Solr Schema of YaCy

YaCy stores the information about crawled webpages and the links between them in solr databases: collection1 for page indexing and webgraph for links structure indexing.

Schema of collection1 is defined in defaults/solr.collection.schema and source/net/yacy/search/schema/CollectionSchema.java

and can be modified in Index Administration > Solr Schema Editor.

The names of fields are usually suffixed _dt if containing date, _dts for multiple dates, _i for integer number, _l for long number, _b for boolean (true/false), _s for string, _txt for text, and _sxt for ???, _p for geo-coordinates.

The fields are:

mandatory

id (string) - primary key of document, the URL hash mandatory field

sku (string) - url of document - a 'sku' is a stock-keeping unit, a unique identifier and a default field in unmodified solr.

last_modified (date) - last-modified from http header - date document was last modified, needed for media search and /date operator

load_date_dt (date) - time when resource was loaded

content_type (string) - mime-type of document

title (text_general) - content of title tag

host_id_s (string) - id of the host, a 6-byte hash that is part of the document id - String hosthash();

host_s (string) - host of the url

size_i (integer) - the size of the raw source - int size();

failreason_s (string) - fail reason if a page was not loaded. if the page was loaded then this field is empty

failtype_s (string) - fail type if a page was not loaded. This field is either empty, 'excl' or 'fail'

httpstatus_i (num_integer) - html status return code (i.e. "200" for ok), -1 if not loaded"

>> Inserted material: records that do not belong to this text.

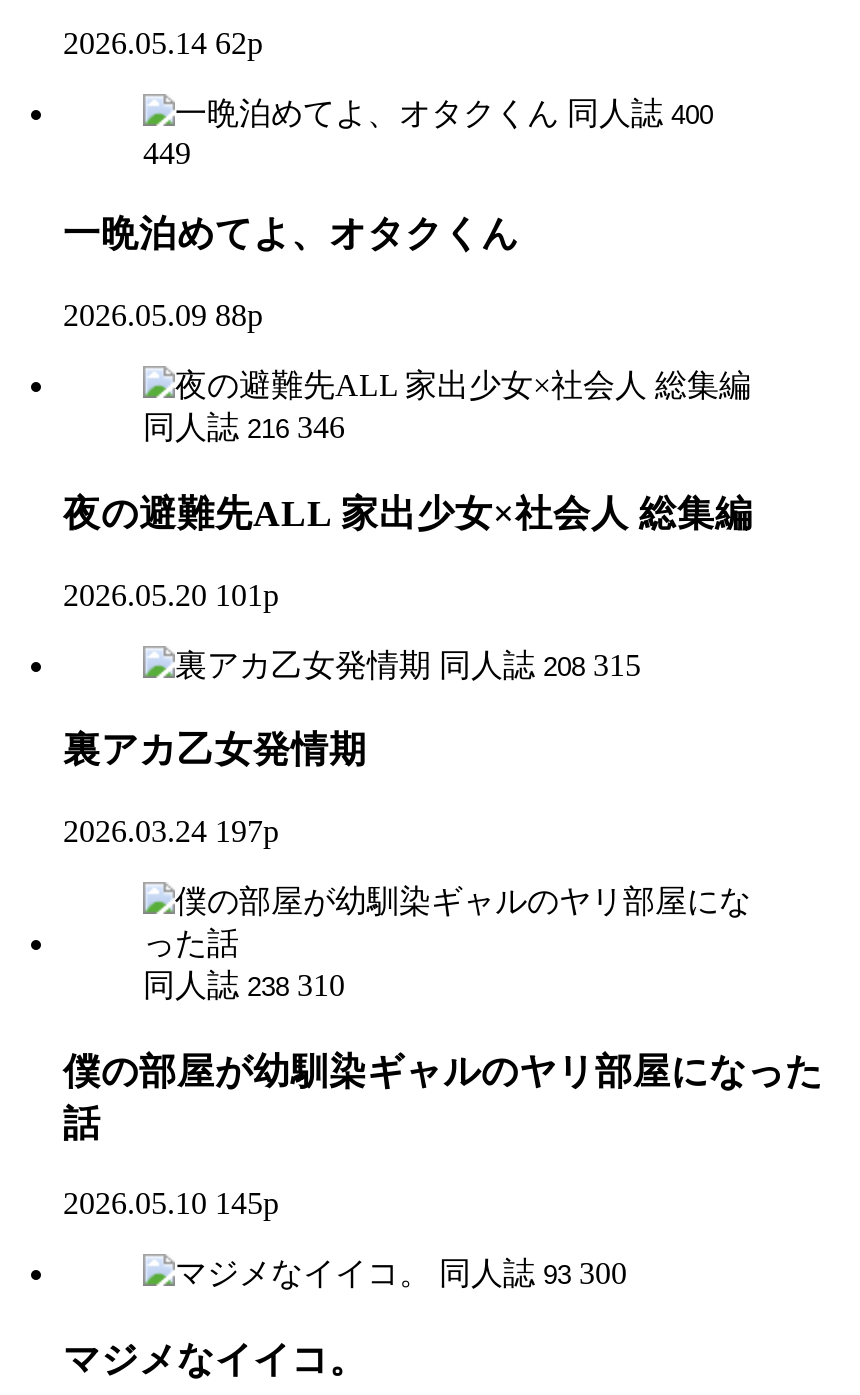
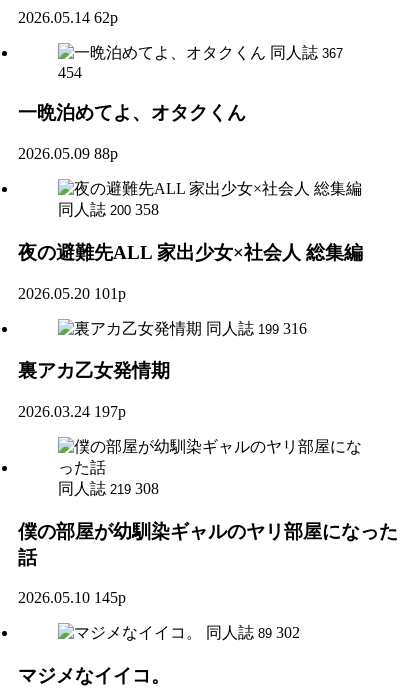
- 同人誌 400
+ 同人誌 367

- 449
+ 454

- 同人誌 216 346
+ 同人誌 200 358

- 同人誌 208 315
+ 同人誌 199 316

- 同人誌 238 310
+ 同人誌 219 308

- 同人誌 93 300
+ 同人誌 89 302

url_file_ext_s (string) - the file name extension

host_organization_s (string) - either the second level domain or, if a ccSLD is used, the third level domain - needed to search in the url

inboundlinks_urlstub_sxt (string) - internal links, the url only without the protocol - needed for IndexBrowser

inboundlinks_protocol_sxt (string) - internal links, only the protocol - for correct assembly of inboundlinks inboundlinks_protocol_sxt + inboundlinks_urlstub_sxt is needed

outboundlinks_protocol_sxt (string) - external links, only the protocol - for correct assembly of outboundlinks outboundlinks_protocol_sxt + outboundlinks_urlstub_sxt is needed

outboundlinks_urlstub_sxt (string) - external links, the url only without the protocol - needed to enhance the crawler

images_urlstub_sxt (string) - all image links without the protocol and '://'

images_protocol_sxt (string) - all image link protocols - for correct assembly of image url images_protocol_sxt + images_urlstub_sxt is needed

optional but recommended, part of index distribution

fresh_date_dt (date) - date until resource shall be considered as fresh

referrer_id_s (string) - id of the referrer to this document, discovered during crawling - byte[] referrerHash();

publisher_t (text_general) - the name of the publisher of the document - String dc_publisher();

language_s (string) - the language used in the document - byte[] language();

audiolinkscount_i (num_integer) - number of links to audio resources - int laudio();

videolinkscount_i (num_integer) - number of links to video resources - int lvideo();

applinkscount_i (num_integer) - number of links to application resources - int lapp();

optional but recommended

title_exact_signature_l (num_long) - the 64 bit hash of the org.apache.solr.update.processor.Lookup3Signature of title, used to compute title_unique_b

title_unique_b (bool) - flag shows if title is unique within all indexable documents of the same host with status code 200; if yes and another document appears with same title, the unique-flag is set to false

exact_signature_copycount_i (num_integer) - counter for the number of documents which are not unique (== count of not-unique-flagged documents + 1)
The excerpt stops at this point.